Shapley Values-Powered Framework for Fair Reward Split in Content Produced by GenAI
Alex Glinsky, Alexey Sokolsky
TL;DR
The paper tackles the problem of fairly compensating data contributors (artists) whose works influence GenAI outputs. It introduces a Shapley Values–driven framework that models each generated image as a coalition of content and style, using CLIP embeddings to quantify contributions and a black-box, prompt-based approximation of the Shapley value $\phi_i(v)$. Through single- and multi-style experiments—including Dreambooth and ImageMixer scenarios—the authors demonstrate how rewards can be split between artists and the model, while addressing biases and recognizability filtering. The findings show practical feasibility for local computation, enabling stakeholders to seek recompense for data contributions and fostering a more sustainable collaboration between data providers and model developers. This approach has implications for data provenance, artist rights, and the economics of future AI systems.
Abstract
It is evident that, currently, generative models are surpassed in quality by human professionals.
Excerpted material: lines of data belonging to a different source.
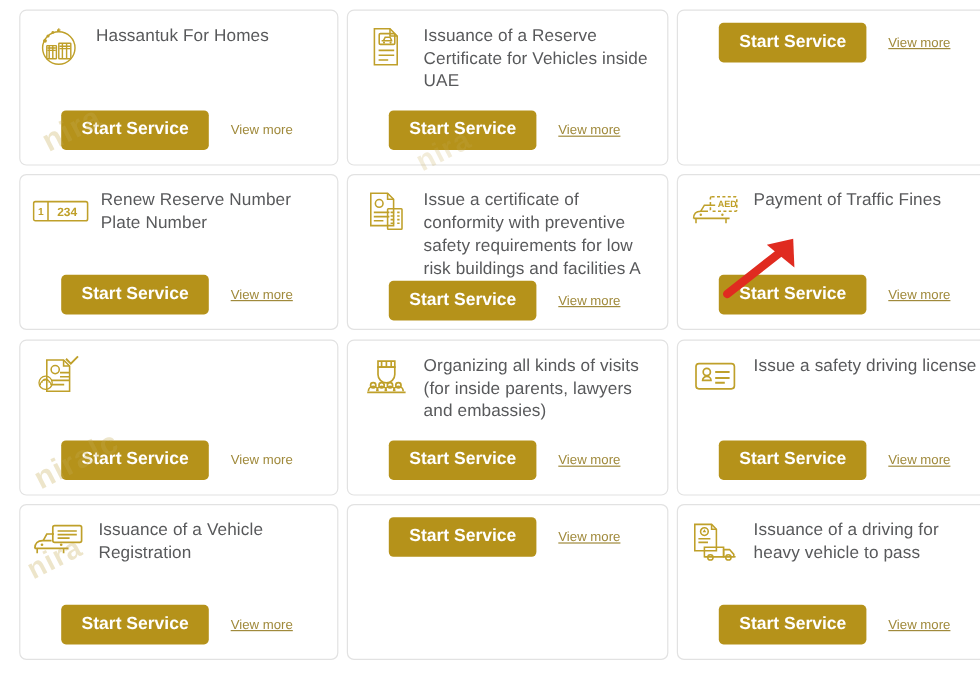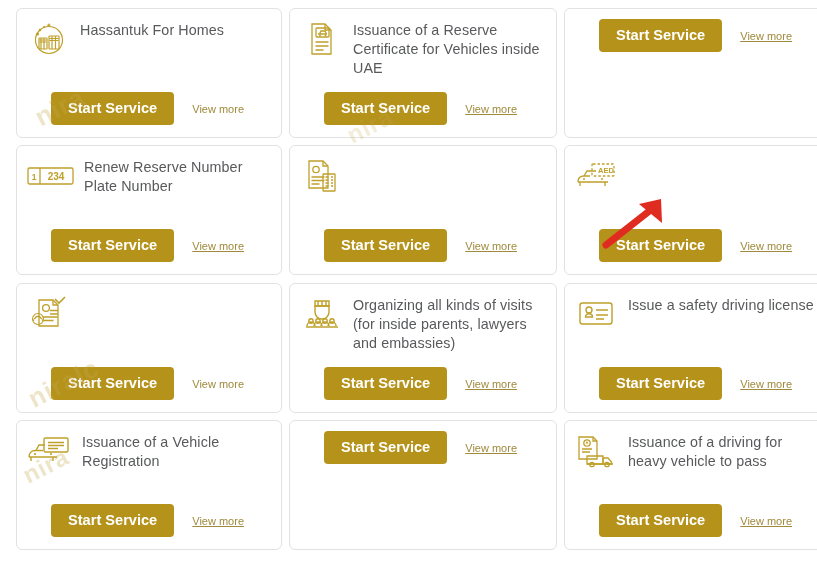"Issue a certificate of conformity" div.card-title { html: none -> <div>Issue a certificate of conformity with preventive safety requirements for low risk buildings and facilities A</div> }
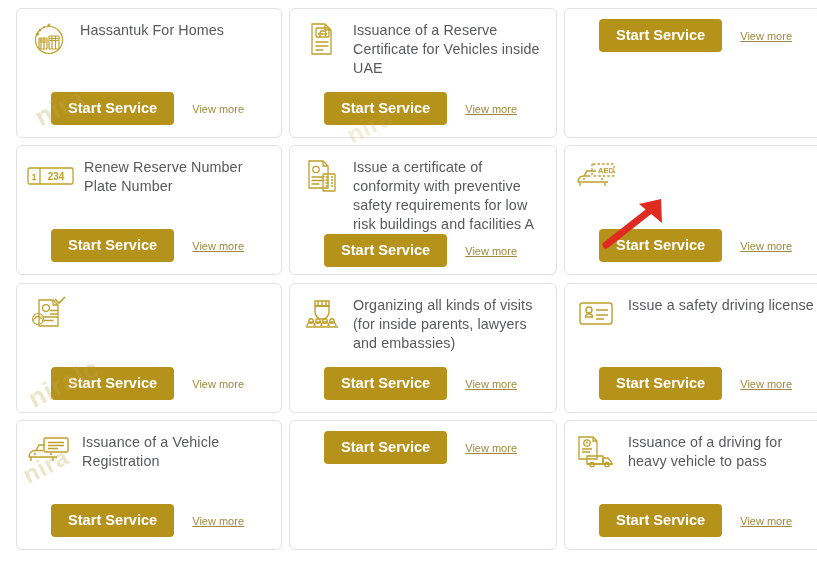"Payment of Traffic Fines" div.card-title { html: none -> <div>Payment of Traffic Fines</div> }
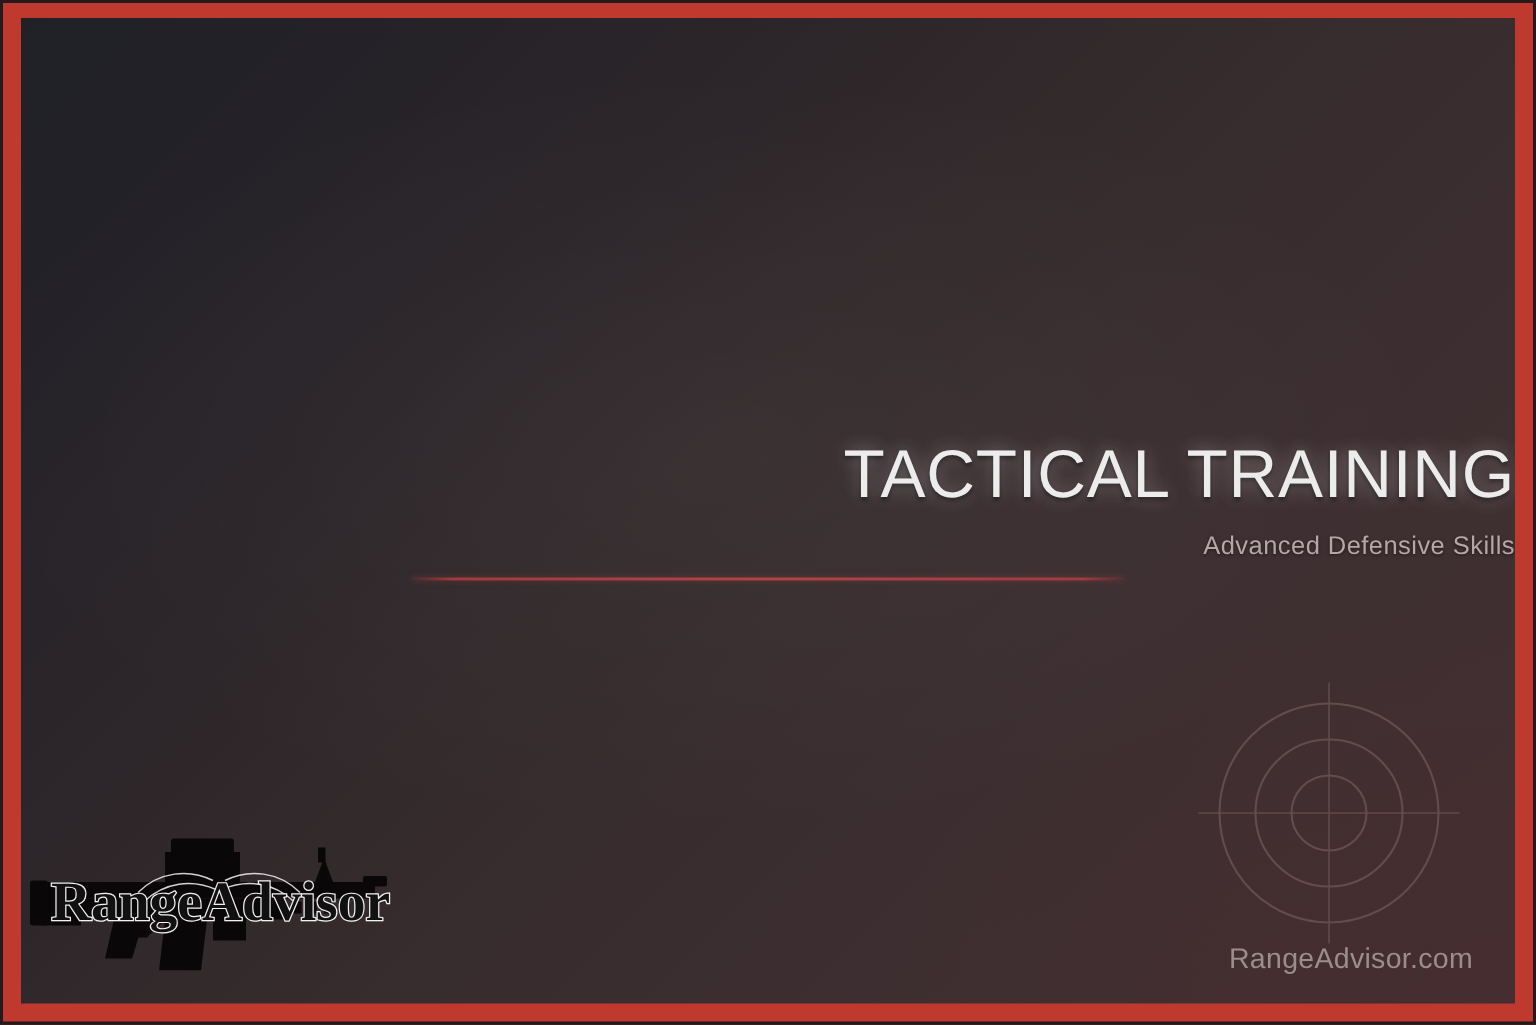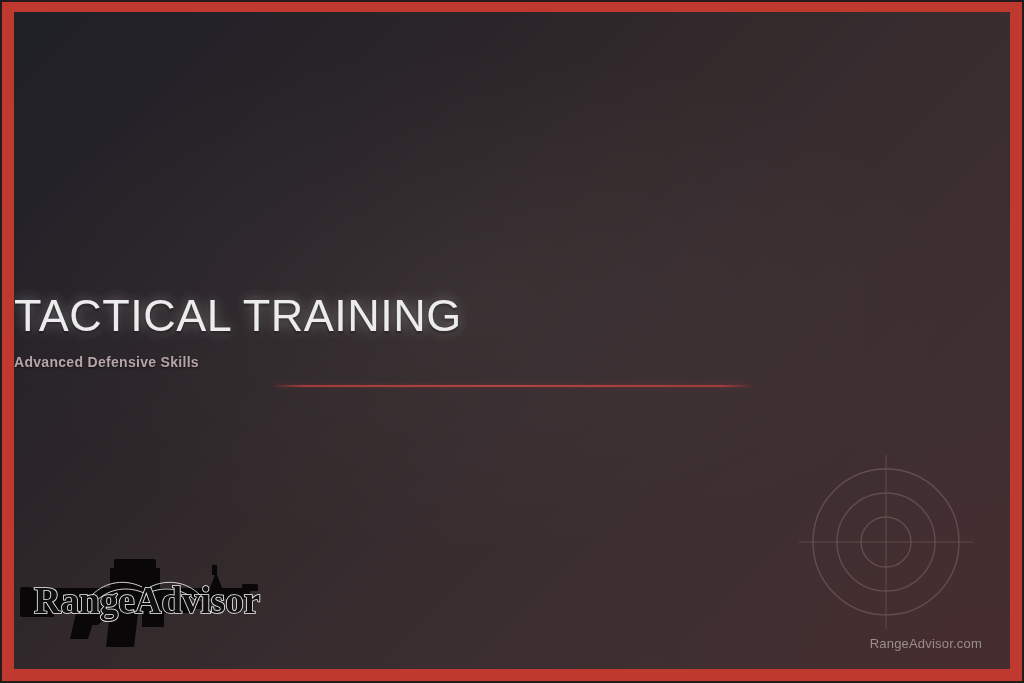"TACTICAL TRAINING" .title-block { text-align: left -> right }
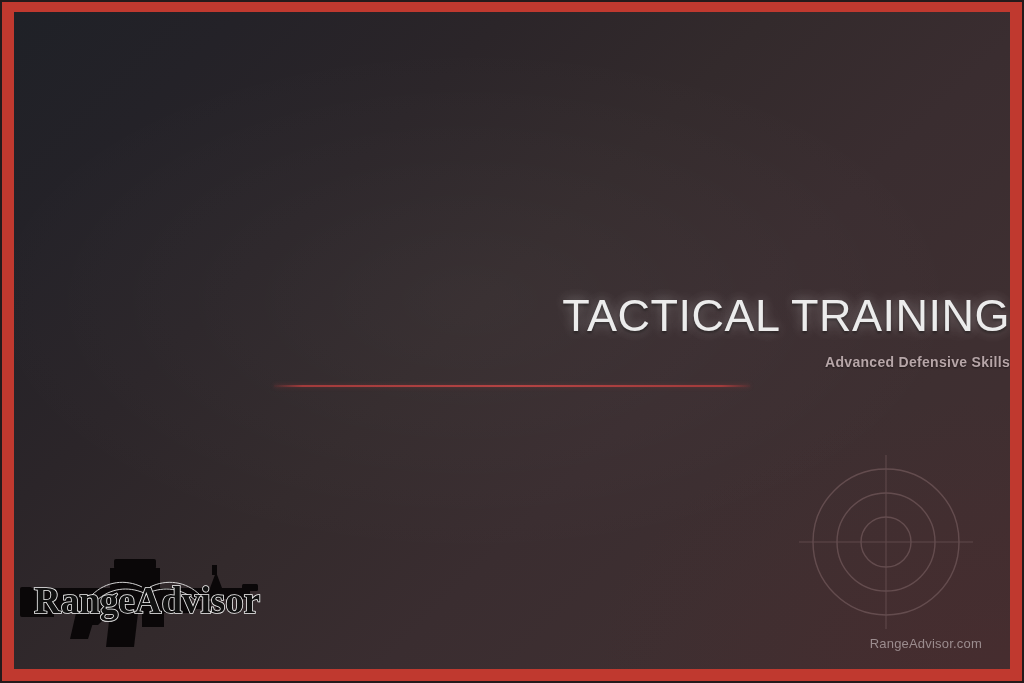"Advanced Defensive Skills" .slide-subtitle { font-size: 14px -> 17px; font-weight: 700 -> 400 }
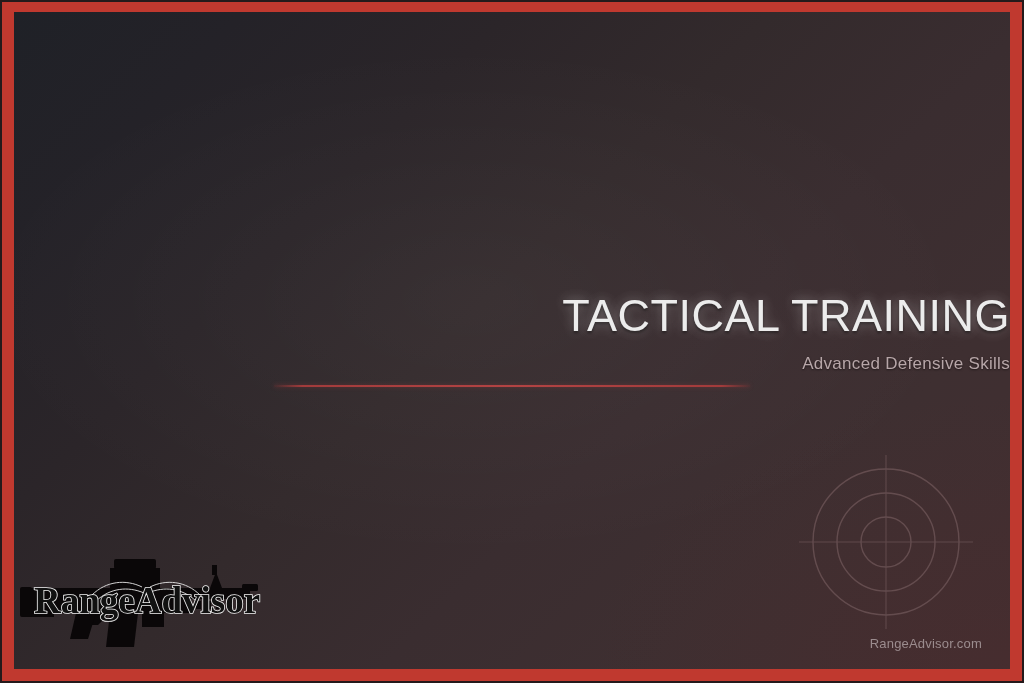"RangeAdvisor.com" .footer-url { font-size: 13px -> 19px }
However, with the advancements in Artificial Intelligence, this gap will narrow, leading to scenarios where individuals who have dedicated years of their lives to mastering a skill become obsolete due to their high costs, which are inherently linked to the time they require to complete a task -- a task that AI could accomplish in minutes or seconds. To avoid future social upheavals, we must, even now, contemplate how to fairly assess the contributions of such individuals in training generative models and how to compensate them for the reduction or complete loss of their incomes. In this work, we propose a method to structure collaboration between model developers and data providers. To achieve this, we employ Shapley Values to quantify the contribution of artist(s) in an image generated by the Stable Diffusion-v1.5 model and to equitably allocate the reward among them.